— EXCERPTED DATA —
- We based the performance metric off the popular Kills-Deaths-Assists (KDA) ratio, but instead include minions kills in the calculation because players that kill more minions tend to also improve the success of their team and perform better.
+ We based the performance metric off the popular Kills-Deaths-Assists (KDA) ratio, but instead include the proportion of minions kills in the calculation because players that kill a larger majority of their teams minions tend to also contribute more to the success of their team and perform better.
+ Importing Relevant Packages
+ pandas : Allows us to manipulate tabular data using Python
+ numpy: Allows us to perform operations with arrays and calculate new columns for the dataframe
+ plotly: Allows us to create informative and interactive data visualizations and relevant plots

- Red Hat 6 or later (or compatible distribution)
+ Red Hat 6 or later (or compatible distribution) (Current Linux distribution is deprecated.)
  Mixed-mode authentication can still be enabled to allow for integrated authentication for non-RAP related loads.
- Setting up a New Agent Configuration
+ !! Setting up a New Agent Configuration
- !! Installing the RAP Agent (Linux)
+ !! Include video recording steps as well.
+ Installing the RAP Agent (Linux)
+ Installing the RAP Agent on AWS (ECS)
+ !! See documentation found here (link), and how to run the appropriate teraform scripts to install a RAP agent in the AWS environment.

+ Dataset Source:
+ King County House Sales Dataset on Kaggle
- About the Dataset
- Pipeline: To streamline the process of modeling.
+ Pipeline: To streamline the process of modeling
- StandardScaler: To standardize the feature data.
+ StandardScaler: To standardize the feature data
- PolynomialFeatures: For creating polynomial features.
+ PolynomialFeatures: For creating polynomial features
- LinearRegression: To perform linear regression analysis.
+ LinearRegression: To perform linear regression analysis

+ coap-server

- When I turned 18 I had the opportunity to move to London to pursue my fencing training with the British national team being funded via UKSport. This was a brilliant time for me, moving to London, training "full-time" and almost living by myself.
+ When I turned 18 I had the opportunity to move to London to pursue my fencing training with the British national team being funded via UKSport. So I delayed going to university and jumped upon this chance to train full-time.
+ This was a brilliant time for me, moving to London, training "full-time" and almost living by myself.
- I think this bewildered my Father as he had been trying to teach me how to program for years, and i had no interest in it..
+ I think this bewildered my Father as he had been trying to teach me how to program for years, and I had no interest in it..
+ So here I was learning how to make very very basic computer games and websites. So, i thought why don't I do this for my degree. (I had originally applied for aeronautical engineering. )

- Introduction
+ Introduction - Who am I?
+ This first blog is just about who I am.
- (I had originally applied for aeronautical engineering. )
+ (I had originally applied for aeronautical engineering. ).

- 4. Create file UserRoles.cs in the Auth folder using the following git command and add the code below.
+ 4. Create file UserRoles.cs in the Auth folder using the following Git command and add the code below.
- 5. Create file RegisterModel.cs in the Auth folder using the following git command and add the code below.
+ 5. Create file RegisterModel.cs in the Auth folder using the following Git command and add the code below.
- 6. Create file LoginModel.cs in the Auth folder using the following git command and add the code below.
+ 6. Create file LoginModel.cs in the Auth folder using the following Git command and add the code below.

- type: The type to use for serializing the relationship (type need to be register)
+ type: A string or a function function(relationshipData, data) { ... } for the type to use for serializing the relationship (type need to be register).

— WHAT TO DO —
Print the listing above in full, exactly as it is.

— ANSWER FOR THE TASK —
- We based the performance metric off the popular Kills-Deaths-Assists (KDA) ratio, but instead include minions kills in the calculation because players that kill more minions tend to also improve the success of their team and perform better.
+ We based the performance metric off the popular Kills-Deaths-Assists (KDA) ratio, but instead include the proportion of minions kills in the calculation because players that kill a larger majority of their teams minions tend to also contribute more to the success of their team and perform better.
+ Importing Relevant Packages
+ pandas : Allows us to manipulate tabular data using Python
+ numpy: Allows us to perform operations with arrays and calculate new columns for the dataframe
+ plotly: Allows us to create informative and interactive data visualizations and relevant plots

- Red Hat 6 or later (or compatible distribution)
+ Red Hat 6 or later (or compatible distribution) (Current Linux distribution is deprecated.)
  Mixed-mode authentication can still be enabled to allow for integrated authentication for non-RAP related loads.
- Setting up a New Agent Configuration
+ !! Setting up a New Agent Configuration
- !! Installing the RAP Agent (Linux)
+ !! Include video recording steps as well.
+ Installing the RAP Agent (Linux)
+ Installing the RAP Agent on AWS (ECS)
+ !! See documentation found here (link), and how to run the appropriate teraform scripts to install a RAP agent in the AWS environment.

+ Dataset Source:
+ King County House Sales Dataset on Kaggle
- About the Dataset
- Pipeline: To streamline the process of modeling.
+ Pipeline: To streamline the process of modeling
- StandardScaler: To standardize the feature data.
+ StandardScaler: To standardize the feature data
- PolynomialFeatures: For creating polynomial features.
+ PolynomialFeatures: For creating polynomial features
- LinearRegression: To perform linear regression analysis.
+ LinearRegression: To perform linear regression analysis

+ coap-server

- When I turned 18 I had the opportunity to move to London to pursue my fencing training with the British national team being funded via UKSport. This was a brilliant time for me, moving to London, training "full-time" and almost living by myself.
+ When I turned 18 I had the opportunity to move to London to pursue my fencing training with the British national team being funded via UKSport. So I delayed going to university and jumped upon this chance to train full-time.
+ This was a brilliant time for me, moving to London, training "full-time" and almost living by myself.
- I think this bewildered my Father as he had been trying to teach me how to program for years, and i had no interest in it..
+ I think this bewildered my Father as he had been trying to teach me how to program for years, and I had no interest in it..
+ So here I was learning how to make very very basic computer games and websites. So, i thought why don't I do this for my degree. (I had originally applied for aeronautical engineering. )

- Introduction
+ Introduction - Who am I?
+ This first blog is just about who I am.
- (I had originally applied for aeronautical engineering. )
+ (I had originally applied for aeronautical engineering. ).

- 4. Create file UserRoles.cs in the Auth folder using the following git command and add the code below.
+ 4. Create file UserRoles.cs in the Auth folder using the following Git command and add the code below.
- 5. Create file RegisterModel.cs in the Auth folder using the following git command and add the code below.
+ 5. Create file RegisterModel.cs in the Auth folder using the following Git command and add the code below.
- 6. Create file LoginModel.cs in the Auth folder using the following git command and add the code below.
+ 6. Create file LoginModel.cs in the Auth folder using the following Git command and add the code below.

- type: The type to use for serializing the relationship (type need to be register)
+ type: A string or a function function(relationshipData, data) { ... } for the type to use for serializing the relationship (type need to be register).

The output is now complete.